Ordering guarantee for CAS operation

174 views
Skip to first unread message

Xinwei (Mason) Fu

unread,
Nov 5, 2021, 3:04:06 PM11/5/21
to pmem
Hi, all!

I have one question about the ordering guarantee for CAS operation.

Currently, I am writing the code like below: 

// suppose a and b are allocated in the PM.
std::atomic<...> a;
std::atomie<...> b;
......
a.compare_exchange_strong(old_a, new_a);
FLUSH(&a);
FENCE();
b.compare_exchange_strong(old_b, new_b);
FLUSH(&b);
FENCE();

I wanna guarantee the write to "a" is persisted before "b" is changed.

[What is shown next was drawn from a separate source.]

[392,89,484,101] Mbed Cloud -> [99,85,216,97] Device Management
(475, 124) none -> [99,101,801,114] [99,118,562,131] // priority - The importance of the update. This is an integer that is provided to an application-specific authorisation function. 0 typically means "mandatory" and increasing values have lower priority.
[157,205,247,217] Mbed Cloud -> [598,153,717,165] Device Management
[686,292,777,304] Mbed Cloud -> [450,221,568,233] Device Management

Does the "b.compare_exchange_strong(old_b, new_b);" instruction itself contain a FENCE() to guarantee the persistence ordering?

In other words, if I write the code like below: 

a.compare_exchange_strong(old_a, new_a);
FLUSH(&a);
// I assume b.CAS can enforce a fence before writing, so I delete the FENCE here.
b.compare_exchange_strong(old_b, new_b);
FLUSH(&b);
FENCE();

Will the new code still guarantee that the write to "a" is persisted before "b" is changed?

Thank you,
-Xinwei

--
Xinwei (Mason) Fu
Ph.D. candidate, Computer Science, 2016-?
Virginia Tech

ppbb...@gmail.com

unread,
Nov 8, 2021, 7:18:57 AM11/8/21
to pmem
Hi,

Purely from the language perspective - no, I don't believe you can assume that omitting a fence in this code would be safe. I'm not a C++ expert but I assume that the C++11 atomic semantics are defined with respect to the atomic operations on the atomic objects. AFAIK The C++ memory model does not define flushing.

Now, in practice, using atomic *stores* with sequentially consistent ordering will likely result in an mfence on x86. But you are asking about a sequence of compare-and-swap operations - which will compile down to two `lock cmpxchg` in a row. Intel Software Developer’s Manuals (SDM) state that "Locked operations are atomic with respect to all other memory operations and all externally visible events." (8.1.2.2) and "Locked instructions have a total order." (8.2.2). I recommend reading Chapter 8 from the SDM if you want to know the details. But still - for C++ atomics this relies on compiler-defined behavior.

Piotr

Jan K

unread,
Nov 8, 2021, 9:32:07 AM11/8/21
to ppbb...@gmail.com, pmem
> I'm not a C++ expert but I assume that the C++11 atomic semantics are defined with respect to the atomic operations on the atomic objects.

C++ defines memory ordering among both atomic and ordinary
load/stores/read-modify-writes. Upon each operation on atomics the
programmer selects whether ordinary loads or stores can be reordered
with this operation. Operations on atomics are ordered among
themselves regardless of requested memory ordering.
(And there's a atomic_thread_fence if you want to order loads/stores
without any synchronizing operation.)
Have a look here: https://en.cppreference.com/w/cpp/atomic/memory_order

> But still - for C++ atomics this relies on compiler-defined behavior.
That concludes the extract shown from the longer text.